Next week, the House and Senate Agriculture Committees are expected to issue reports on how they plan to cut $3 billion in Agriculture Department programs from the federal budget.
Farm groups have been pushing for any trims to take place in the food stamps and conservation programs, while the Bush administration has proposed ending the cotton subsidy program, which the World Trade Organization has ruled illegal in parts after complaints from Brazil and other cotton producers.
But the devastation wrought by the storm - and the ensuing economic impact on farmers both near the gulf and several states away - could alter the debate in Washington and hamper crucial trade talks scheduled for a December meeting of the World Trade Organization in Hong Kong.

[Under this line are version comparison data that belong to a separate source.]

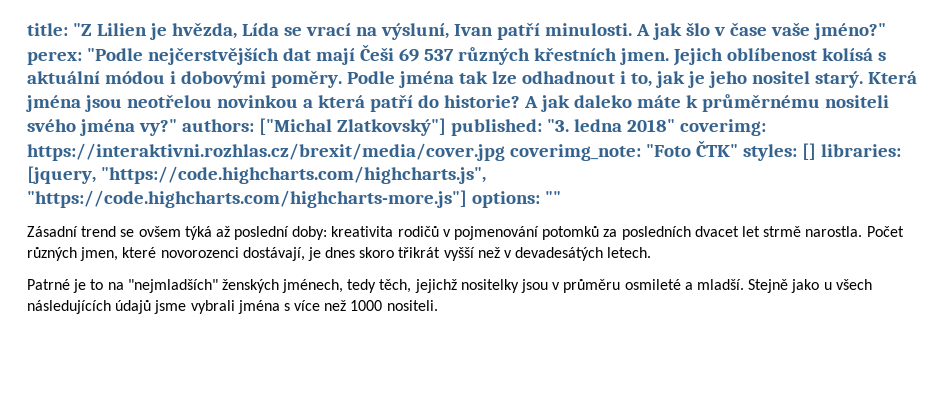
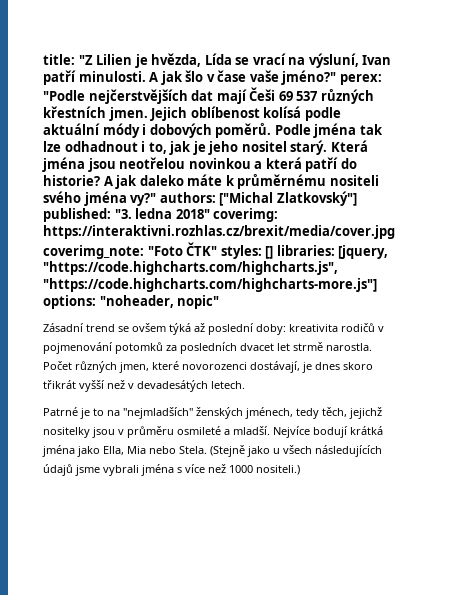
- Jejich oblíbenost kolísá s aktuální módou i dobovými poměry.
+ Jejich oblíbenost kolísá podle aktuální módy i dobových poměrů.
- A jak daleko máte k průměrnému nositeli svého jména vy?" authors: ["Michal Zlatkovský"] published: "3. ledna 2018" coverimg: https://interaktivni.rozhlas.cz/brexit/media/cover.jpg coverimg_note: "Foto ČTK" styles: [] libraries: [jquery, "https://code.highcharts.com/highcharts.js", "https://code.highcharts.com/highcharts-more.js"] options: ""
+ A jak daleko máte k průměrnému nositeli svého jména vy?" authors: ["Michal Zlatkovský"] published: "3. ledna 2018" coverimg: https://interaktivni.rozhlas.cz/brexit/media/cover.jpg coverimg_note: "Foto ČTK" styles: [] libraries: [jquery, "https://code.highcharts.com/highcharts.js", "https://code.highcharts.com/highcharts-more.js"] options: "noheader, nopic"
- Stejně jako u všech následujících údajů jsme vybrali jména s více než 1000 nositeli.
+ Nejvíce bodují krátká jména jako Ella, Mia nebo Stela. (Stejně jako u všech následujících údajů jsme vybrali jména s více než 1000 nositeli.)

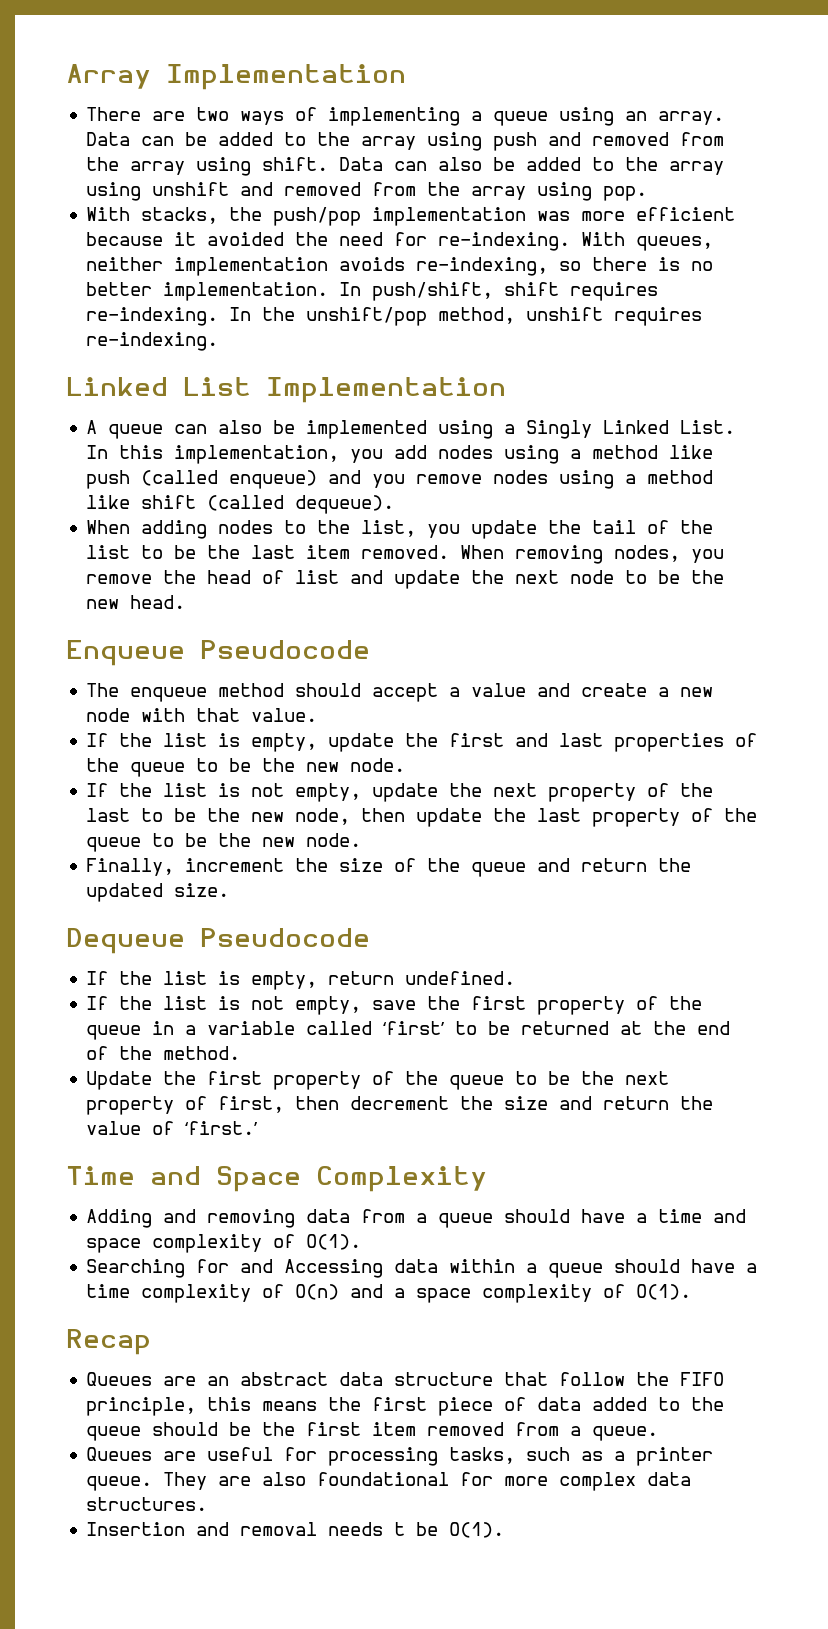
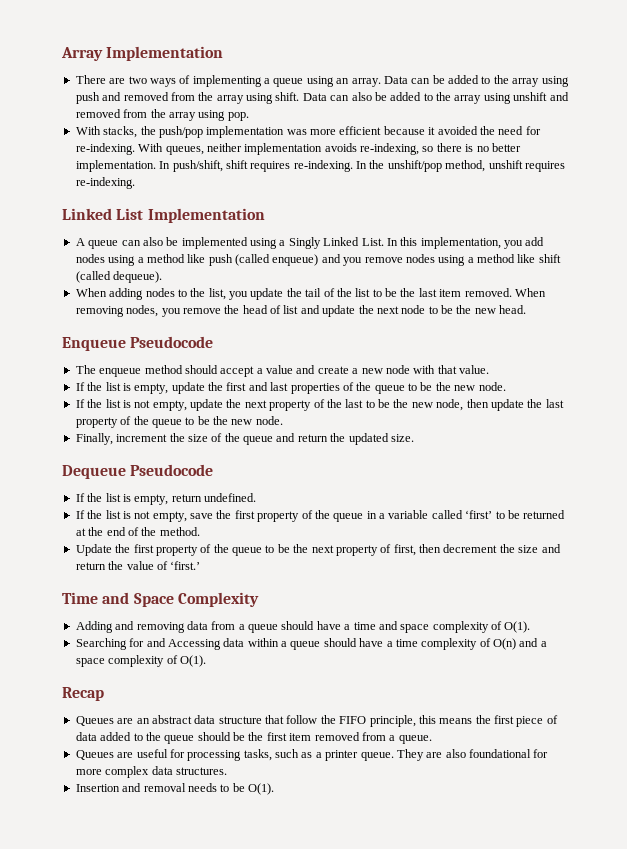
- Insertion and removal needs t be O(1).
+ Insertion and removal needs to be O(1).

"Without question, this makes the reforms that a lot of the rest of the world would like to see happen here in the U.S. a lot more difficult," said Clayton Yeutter, a former secretary of agriculture and United States trade representative. "The general psychology of the event is clearly negative."
In recent weeks, Agriculture Secretary Mike Johanns has been crisscrossing the nation talking to farmers. His message is the need to reduce farm subsidies both to open more export markets to American farmers and to comply with international free trade agreements. "There is a real conditioning going on here," said Keith Bolin, a corn and hog farmer and president of the American Corn Growers Association, who attended a session last week in Decatur, Ill., three days after the hurricane. "Get used to less, get used to less. That's the message."
After two failed efforts at trade negotiations in the so-called Doha round, another failure in Hong Kong could be devastating to developing countries, which are desperate to lift their economies through access to markets in Europe and the United States.
The World Trade Organization is working to remove $280 billion in subsidies among the world's richest countries. Of that, American taxpayers and consumers paid $47 billion to farmers last year, an amount equal to about 20 percent of farm receipts, according to the World Bank.
But Mr. Yeutter and others said the emotional and financial impact of the hurricane on farmers will be tough to ignore in Washington.
The American Farm Bureau Federation estimated that Louisiana would lose two million tons, or 20 percent, of its sugar cane crop. That would reduce the total United States sugar harvest by 3.5 percent, according to the analysis.
In Franklinton, La., a milk-processing plant is struggling without power to dump 60,000 gallons of stored milk that has gone bad. At some nearby Louisiana dairy farms, farmers have continued to milk cows, but with nowhere to sell the milk, they have simply dumped it down the drain.
Some 25 million pounds of milk at plants in Louisiana, Alabama and Mississippi could be lost over the next month if the plants do not return to operation soon, said Michael Danna, a spokesman for the Louisiana Farm Bureau Federation.
Louisiana sugar cane farmers are worried that they may have to delay delivering their crop to mills while they wait for fields to dry long enough to apply an agent that ripens sugar cane, increasing the sugar content and making the crop more salable.
The delay could put the farmers dangerously close to the onset of winter frost, Mr. Danna said.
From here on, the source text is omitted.